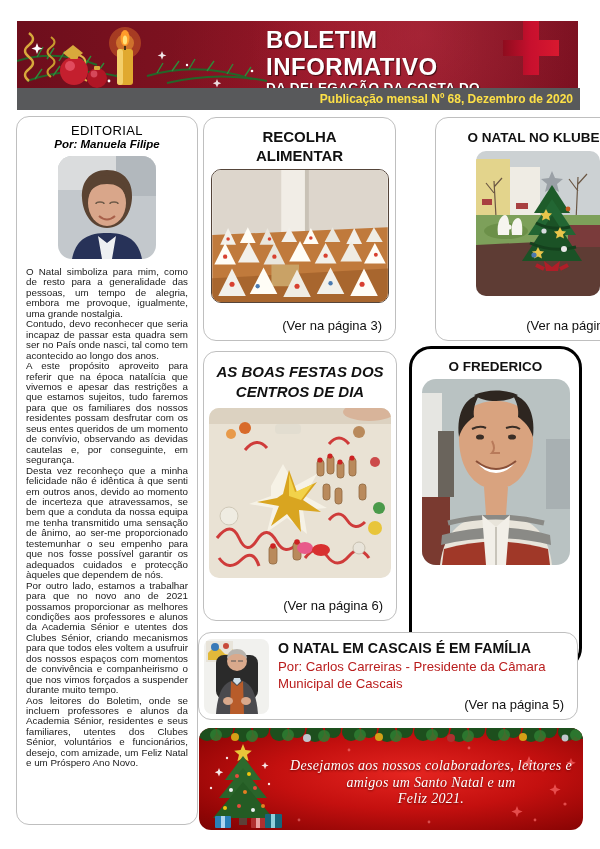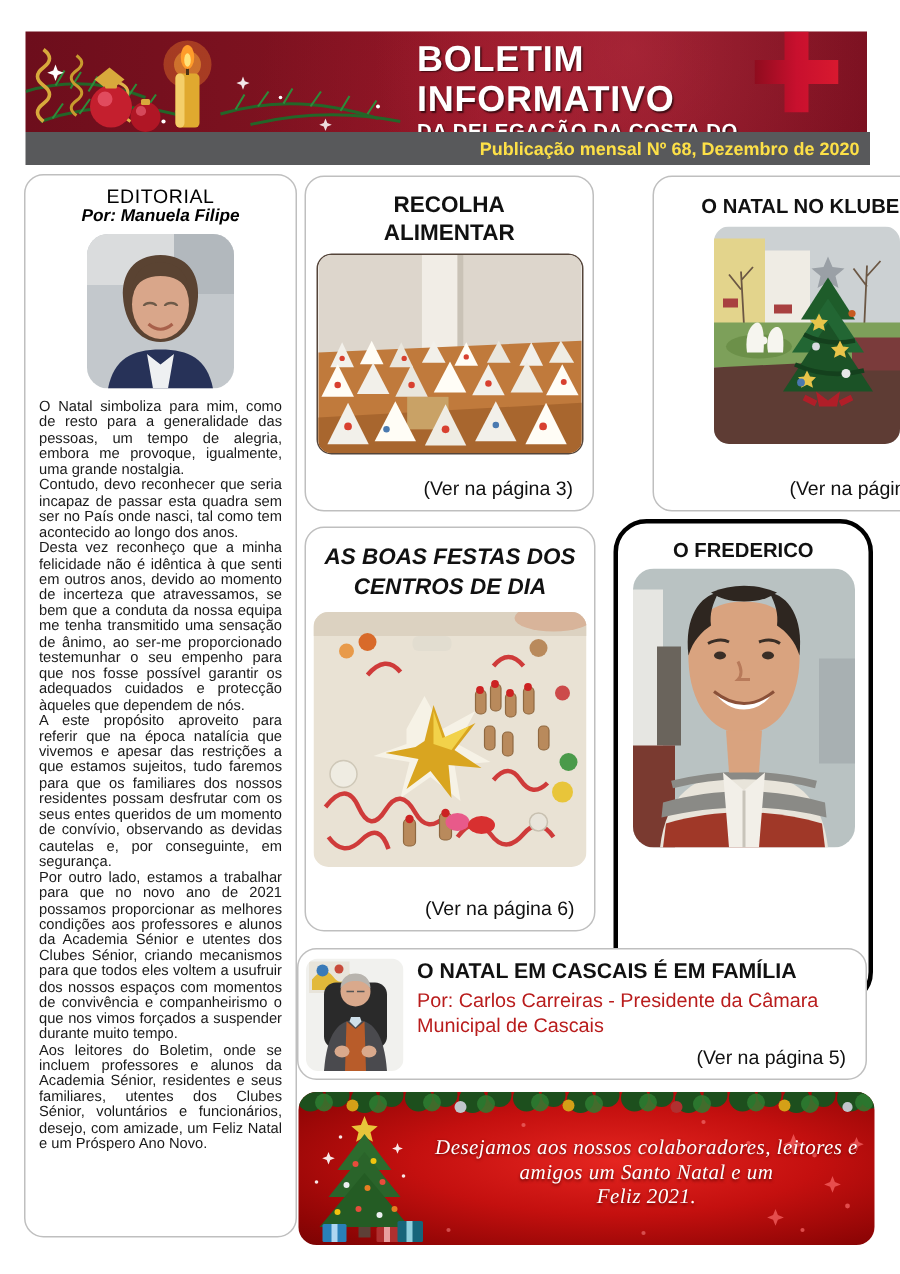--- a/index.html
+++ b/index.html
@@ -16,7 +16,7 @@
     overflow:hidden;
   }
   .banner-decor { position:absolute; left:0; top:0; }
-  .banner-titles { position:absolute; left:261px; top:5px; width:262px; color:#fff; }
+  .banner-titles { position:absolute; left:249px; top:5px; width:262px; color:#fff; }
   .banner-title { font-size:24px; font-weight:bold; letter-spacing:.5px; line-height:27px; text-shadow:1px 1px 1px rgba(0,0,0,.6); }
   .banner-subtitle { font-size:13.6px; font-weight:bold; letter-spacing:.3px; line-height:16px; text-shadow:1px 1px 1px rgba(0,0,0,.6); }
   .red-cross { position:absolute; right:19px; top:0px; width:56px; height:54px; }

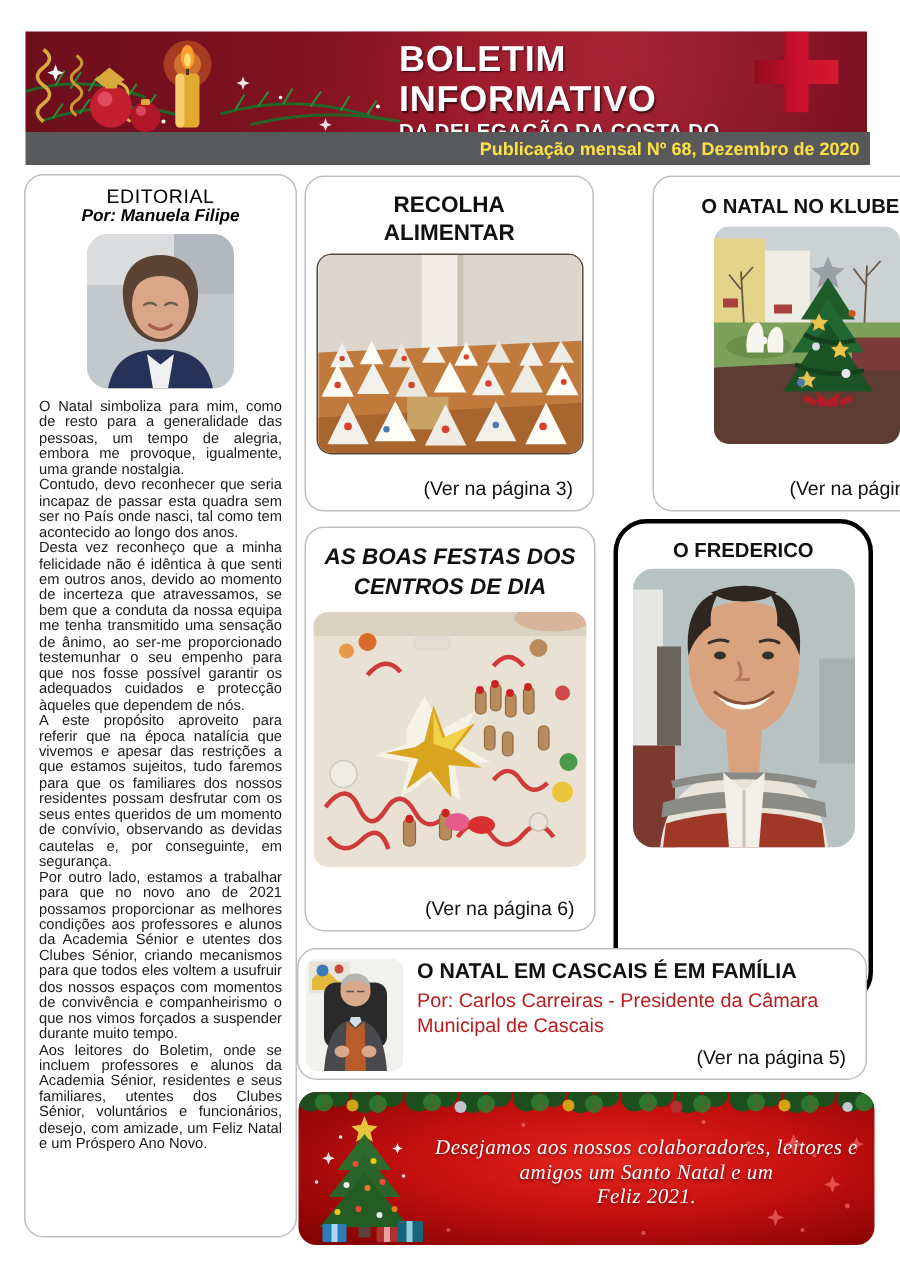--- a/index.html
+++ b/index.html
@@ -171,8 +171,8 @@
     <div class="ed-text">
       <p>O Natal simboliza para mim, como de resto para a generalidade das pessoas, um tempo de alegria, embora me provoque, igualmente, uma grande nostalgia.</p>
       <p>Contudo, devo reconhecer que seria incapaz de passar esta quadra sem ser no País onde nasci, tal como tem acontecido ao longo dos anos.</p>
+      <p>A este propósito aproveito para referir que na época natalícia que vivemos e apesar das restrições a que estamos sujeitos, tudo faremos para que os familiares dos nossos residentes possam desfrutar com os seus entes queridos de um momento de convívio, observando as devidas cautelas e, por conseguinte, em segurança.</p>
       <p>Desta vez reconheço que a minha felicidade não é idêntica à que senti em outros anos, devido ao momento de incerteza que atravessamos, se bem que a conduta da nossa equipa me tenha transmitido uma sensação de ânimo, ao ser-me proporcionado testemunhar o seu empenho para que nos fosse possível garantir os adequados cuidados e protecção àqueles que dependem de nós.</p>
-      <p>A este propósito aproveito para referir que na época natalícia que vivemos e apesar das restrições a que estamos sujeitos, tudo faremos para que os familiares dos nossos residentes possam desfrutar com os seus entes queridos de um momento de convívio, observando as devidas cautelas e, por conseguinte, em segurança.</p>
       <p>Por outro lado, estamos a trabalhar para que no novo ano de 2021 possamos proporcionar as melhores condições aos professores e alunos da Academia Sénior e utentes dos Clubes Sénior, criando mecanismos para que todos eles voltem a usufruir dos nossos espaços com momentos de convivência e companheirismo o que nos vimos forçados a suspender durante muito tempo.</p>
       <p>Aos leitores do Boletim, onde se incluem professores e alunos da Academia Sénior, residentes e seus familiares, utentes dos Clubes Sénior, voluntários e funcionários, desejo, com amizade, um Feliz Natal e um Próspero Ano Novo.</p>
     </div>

******************************

Return every record exactly. Pictures stay out.

Response area:
--- a/index.html
+++ b/index.html
@@ -16,7 +16,7 @@
     overflow:hidden;
   }
   .banner-decor { position:absolute; left:0; top:0; }
-  .banner-titles { position:absolute; left:261px; top:5px; width:262px; color:#fff; }
+  .banner-titles { position:absolute; left:249px; top:5px; width:262px; color:#fff; }
   .banner-title { font-size:24px; font-weight:bold; letter-spacing:.5px; line-height:27px; text-shadow:1px 1px 1px rgba(0,0,0,.6); }
   .banner-subtitle { font-size:13.6px; font-weight:bold; letter-spacing:.3px; line-height:16px; text-shadow:1px 1px 1px rgba(0,0,0,.6); }
   .red-cross { position:absolute; right:19px; top:0px; width:56px; height:54px; }

--- a/index.html
+++ b/index.html
@@ -171,8 +171,8 @@
     <div class="ed-text">
       <p>O Natal simboliza para mim, como de resto para a generalidade das pessoas, um tempo de alegria, embora me provoque, igualmente, uma grande nostalgia.</p>
       <p>Contudo, devo reconhecer que seria incapaz de passar esta quadra sem ser no País onde nasci, tal como tem acontecido ao longo dos anos.</p>
+      <p>A este propósito aproveito para referir que na época natalícia que vivemos e apesar das restrições a que estamos sujeitos, tudo faremos para que os familiares dos nossos residentes possam desfrutar com os seus entes queridos de um momento de convívio, observando as devidas cautelas e, por conseguinte, em segurança.</p>
       <p>Desta vez reconheço que a minha felicidade não é idêntica à que senti em outros anos, devido ao momento de incerteza que atravessamos, se bem que a conduta da nossa equipa me tenha transmitido uma sensação de ânimo, ao ser-me proporcionado testemunhar o seu empenho para que nos fosse possível garantir os adequados cuidados e protecção àqueles que dependem de nós.</p>
-      <p>A este propósito aproveito para referir que na época natalícia que vivemos e apesar das restrições a que estamos sujeitos, tudo faremos para que os familiares dos nossos residentes possam desfrutar com os seus entes queridos de um momento de convívio, observando as devidas cautelas e, por conseguinte, em segurança.</p>
       <p>Por outro lado, estamos a trabalhar para que no novo ano de 2021 possamos proporcionar as melhores condições aos professores e alunos da Academia Sénior e utentes dos Clubes Sénior, criando mecanismos para que todos eles voltem a usufruir dos nossos espaços com momentos de convivência e companheirismo o que nos vimos forçados a suspender durante muito tempo.</p>
       <p>Aos leitores do Boletim, onde se incluem professores e alunos da Academia Sénior, residentes e seus familiares, utentes dos Clubes Sénior, voluntários e funcionários, desejo, com amizade, um Feliz Natal e um Próspero Ano Novo.</p>
     </div>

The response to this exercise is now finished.